El muro de boxes se debate entre la protección a su líder natural y las necesidades estratégicas de carrera, dilema que se percibe en la gestión en pista. Y lo que no oiremos por la radio. Ferrari se está mostrando como un equipo estratégicamente blando frente a Mercedes, con el 'corazón partío' entre sus pilotos Mercedes, por el contrario, se muestra sólido a pesar de dos pilotos ganando carreras. El gesto de los dos monoplazas alemanes dejándo pasar a Vettel en Bakú muestra la elasticidad de una máquina bien engrasada también en este apartado. Y cuando Ferrari pudo ganar una carrera que tenía en la mano, la fiabilidad traicionó a Leclerc. Vettel no estaba allí para capitalizar.

Que Toto Wolff especulara este fin de semana con 1988 (McLaren-Honda ganó todas las carreras menos una) ya habla de cómo está el paisaje

Pésimas noticias

De momento, solo un verdadero milagro permitiría batir a un Mercedes que crece exponencialmente según avanza la temporada. No pueden ser peores noticias para el campeonato. Cinco dobletes seguidos tampoco se han visto en la historia. Que Toto Wolff especulara este fin de semana con la temporada de 1988 (McLaren-Honda ganó todas las carreras menos una) ya habla de cómo está el paisaje. Habrá carreras en 2019 donde el equipo italiano logre la victoria, pero se antoja una tarea colosal enderezar el rumbo actual del campeonato. Primero habría que acertar en el diagnóstico del problema del SF90. Luego, implementar en tiempo récord las soluciones para su puesta en pista. Vettel ya está a 46 puntos de Hamilton.

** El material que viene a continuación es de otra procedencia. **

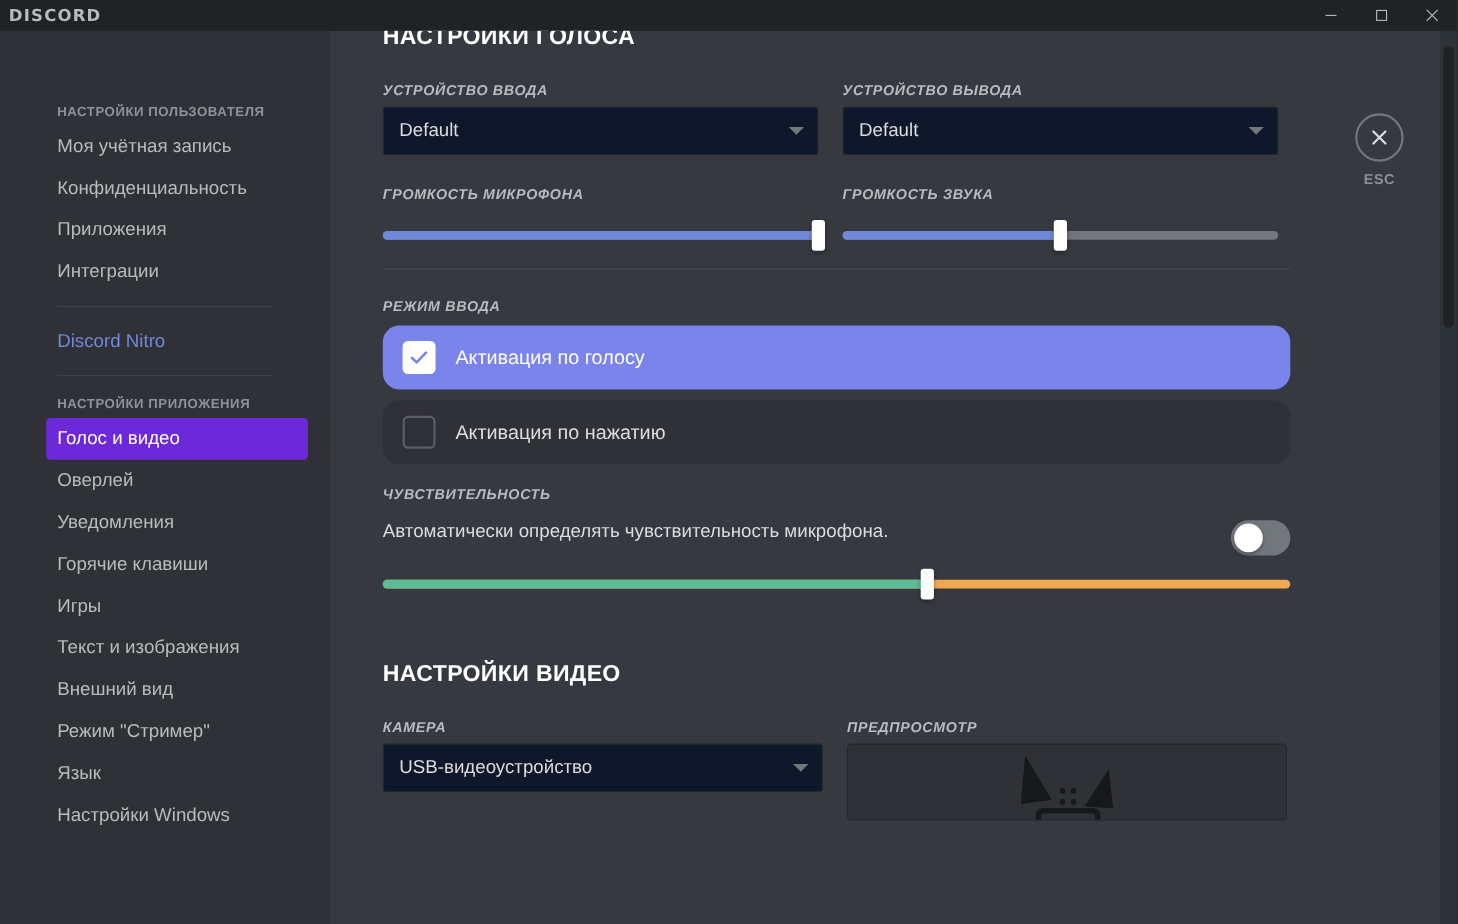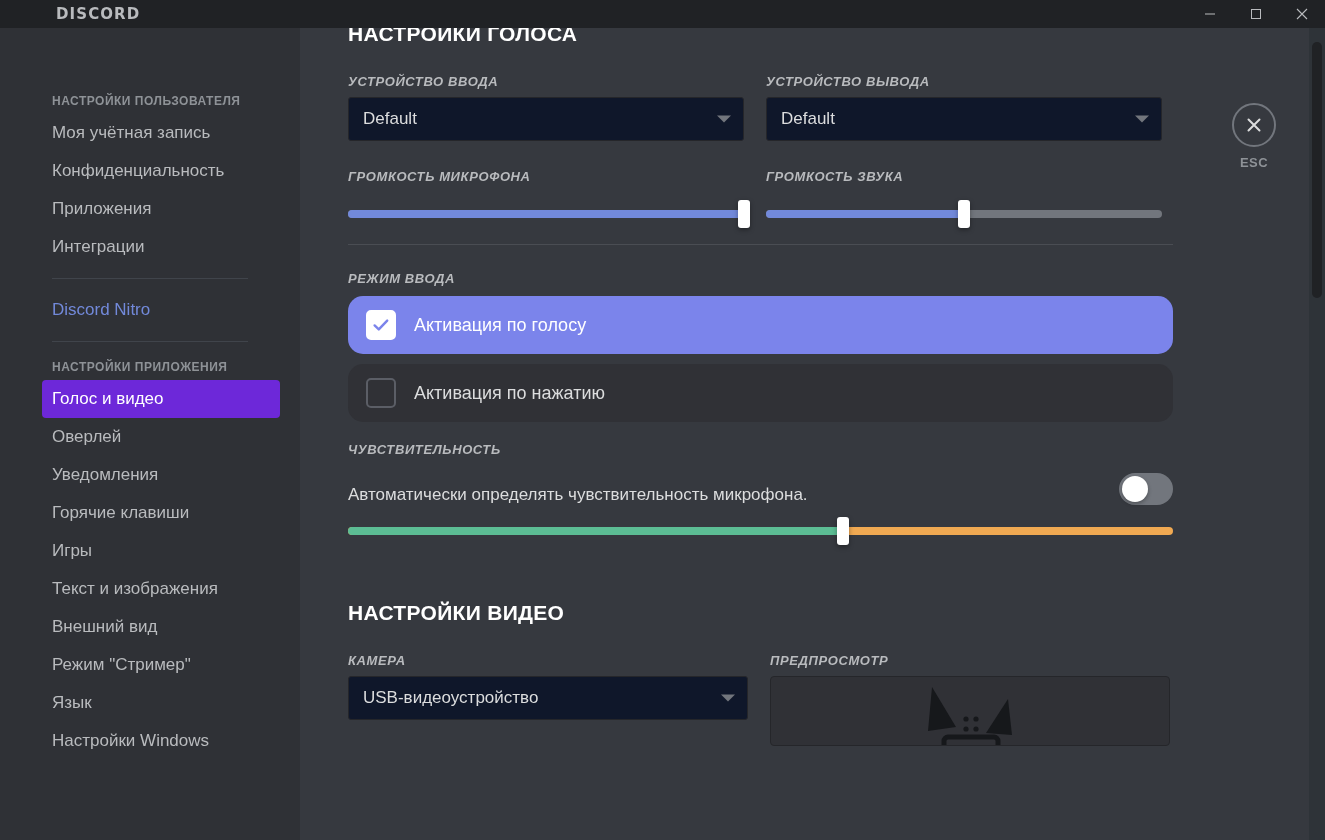"DISCORD" .titlebar { padding-left: 48px -> none }
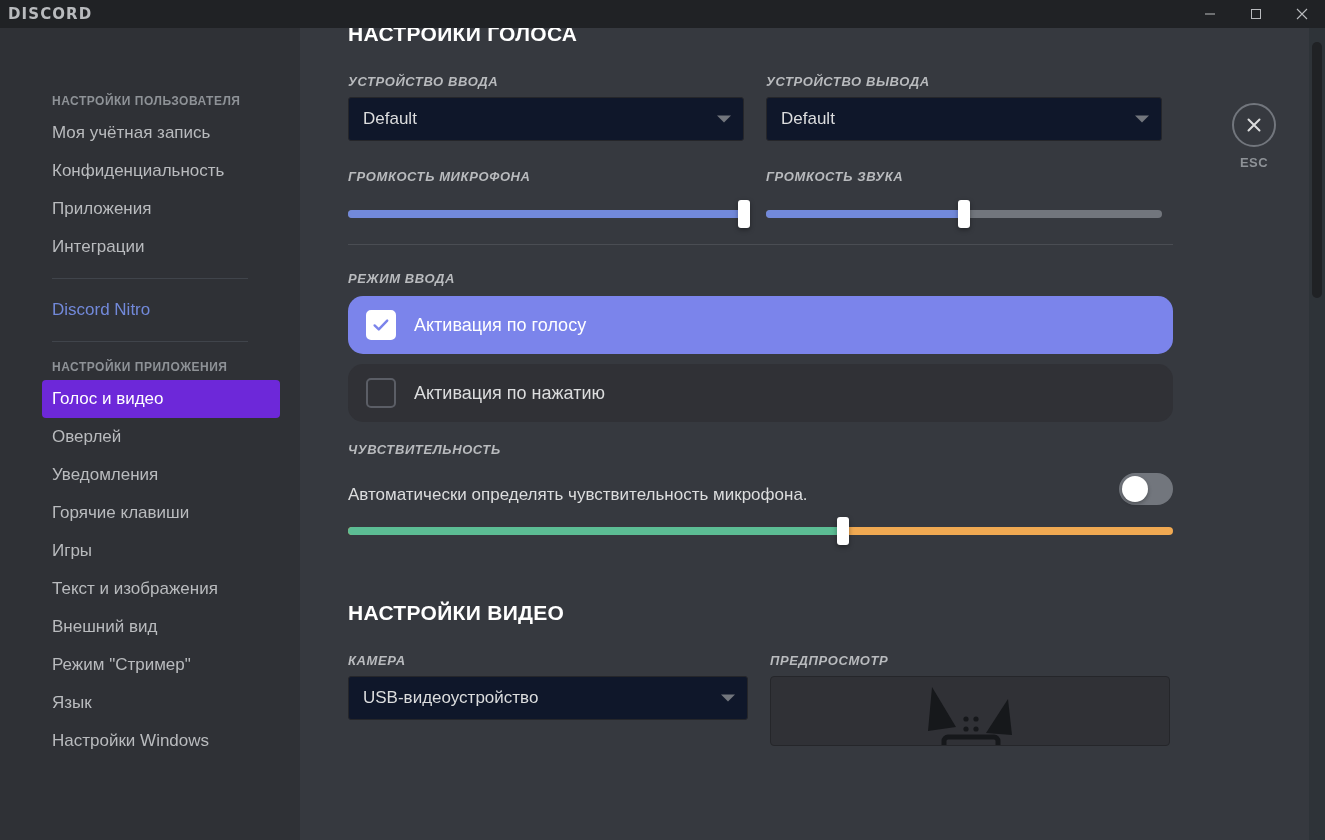"Автоматически определять" .auto-row { align-items: flex-end -> flex-start }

¿Qué futuro se plantearía Vettel ante un Ferrari sin opciones prematuras en 2019? ¿Mantendría la Scuderia su estratosférico contrato de ser superado por un joven Leclerc? ¿Decidiría seguir un año más en Maranello? Queda un largo campeonato por delante, pero que tales preguntas no resulten descabelladas en mayo revela la situación de Ferrari tras el panorama dibujado en Montmeló. Y que nadie se engañe. Hace falta mucho más que un Fernando Alonso para enderezar la situación.